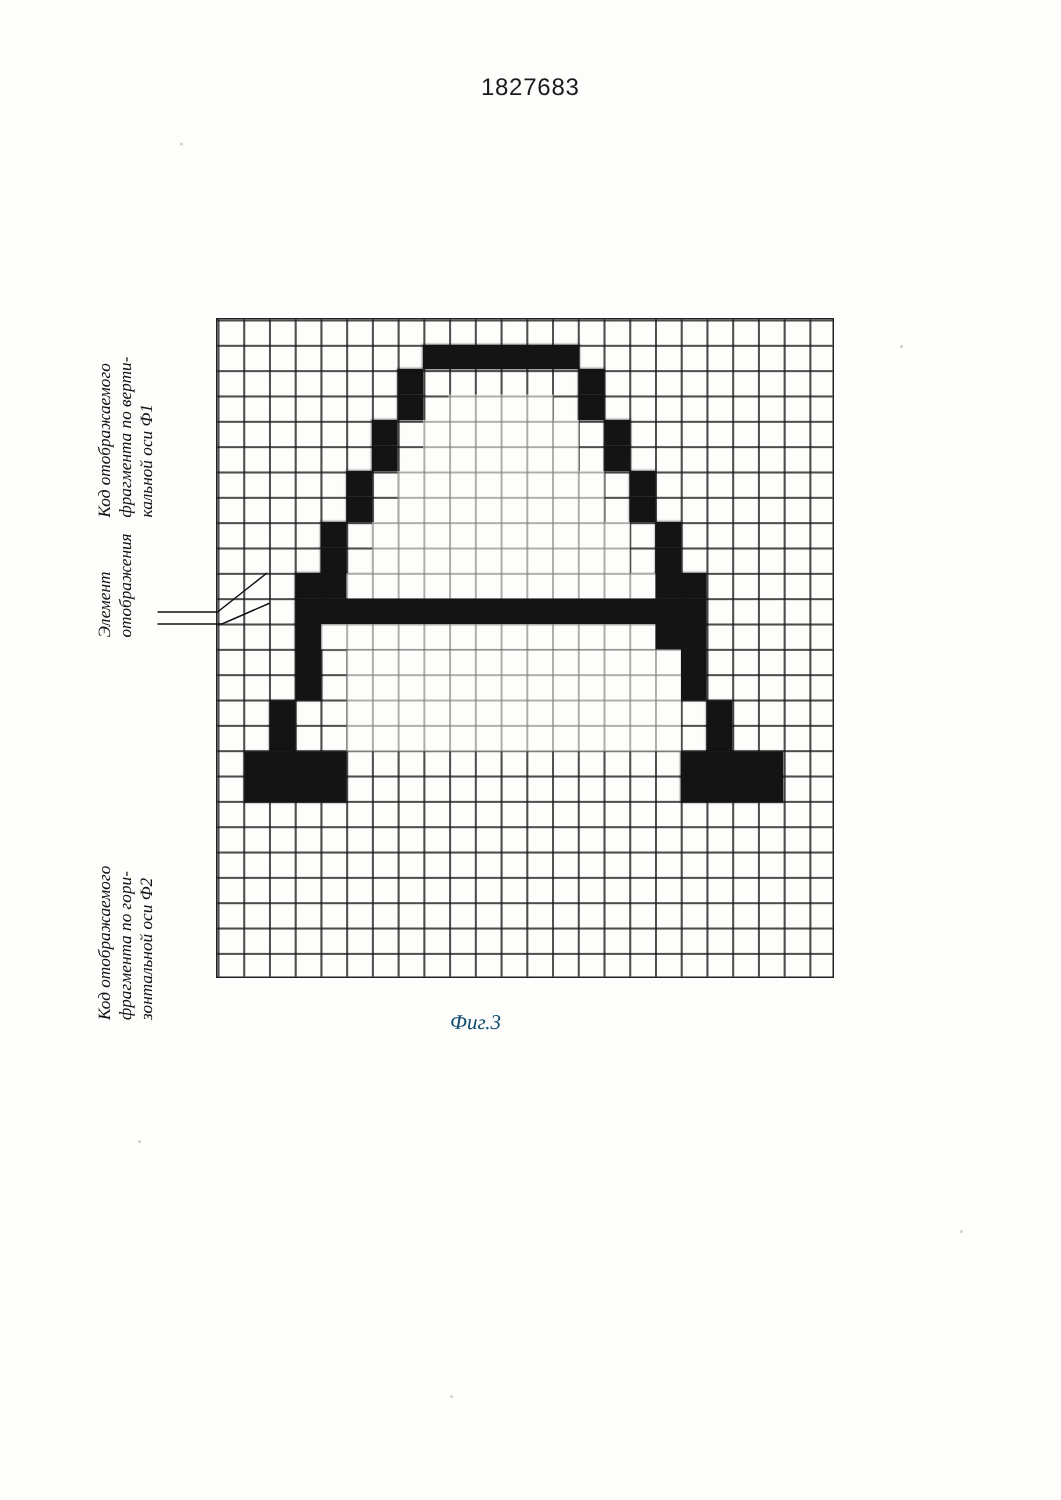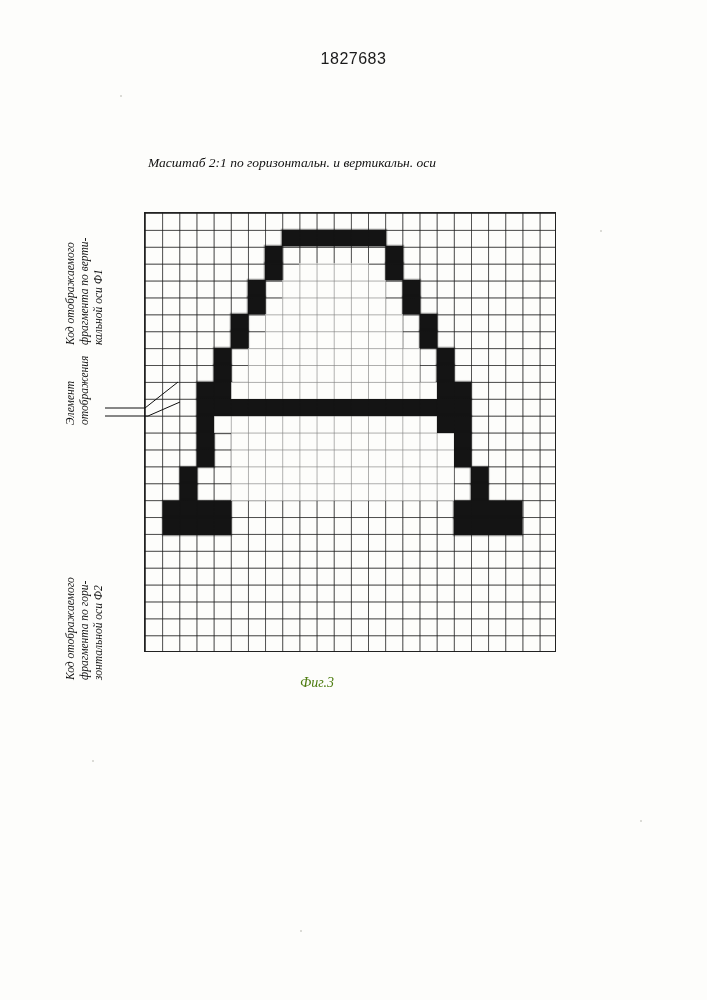--- a/index.html
+++ b/index.html
@@ -145,7 +145,6 @@
 
 <div class="figure">
 
-  <div class="scale-caption">Масштаб 2:1 по горизонтальн. и вертикальн. оси</div>
 
   <div class="grid"></div>
 

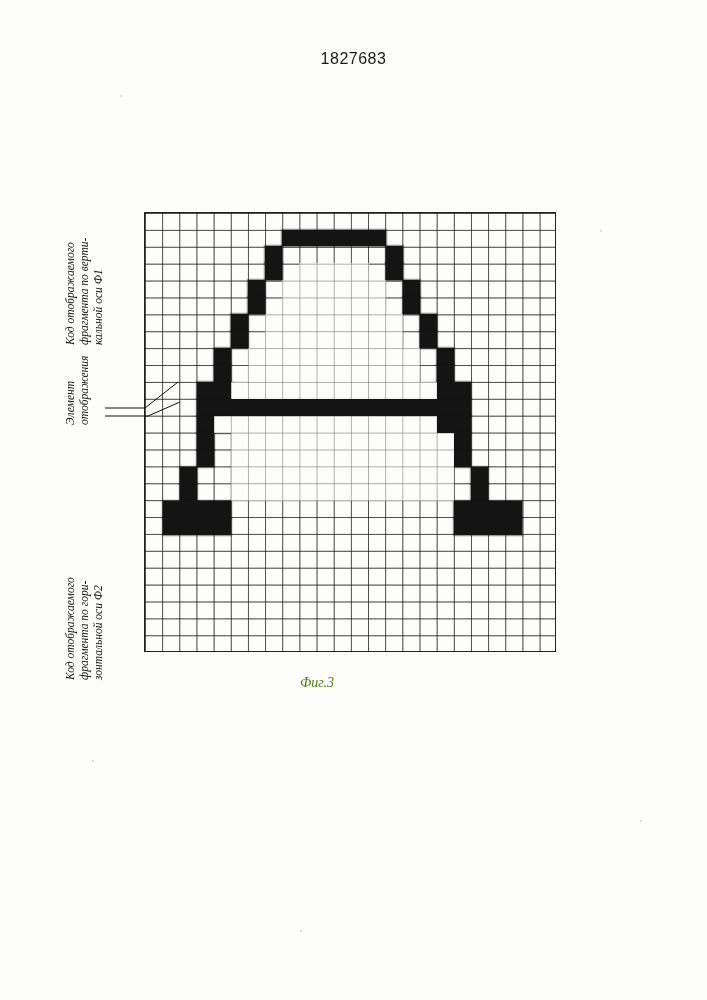--- a/index.html
+++ b/index.html
@@ -92,7 +92,7 @@
     font-family: "Liberation Serif", serif;
     font-style: italic;
     font-size: 14px;
-    color: #4d7c0f;
+    color: #0c4a6e;
   }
================
Problem to work on =>
Copy every line of the data that carries the word "class".

Solved problem =>
 <div class="figure">
-  <div class="scale-caption">Масштаб 2:1 по горизонтальн. и вертикальн. оси</div>
   <div class="grid"></div>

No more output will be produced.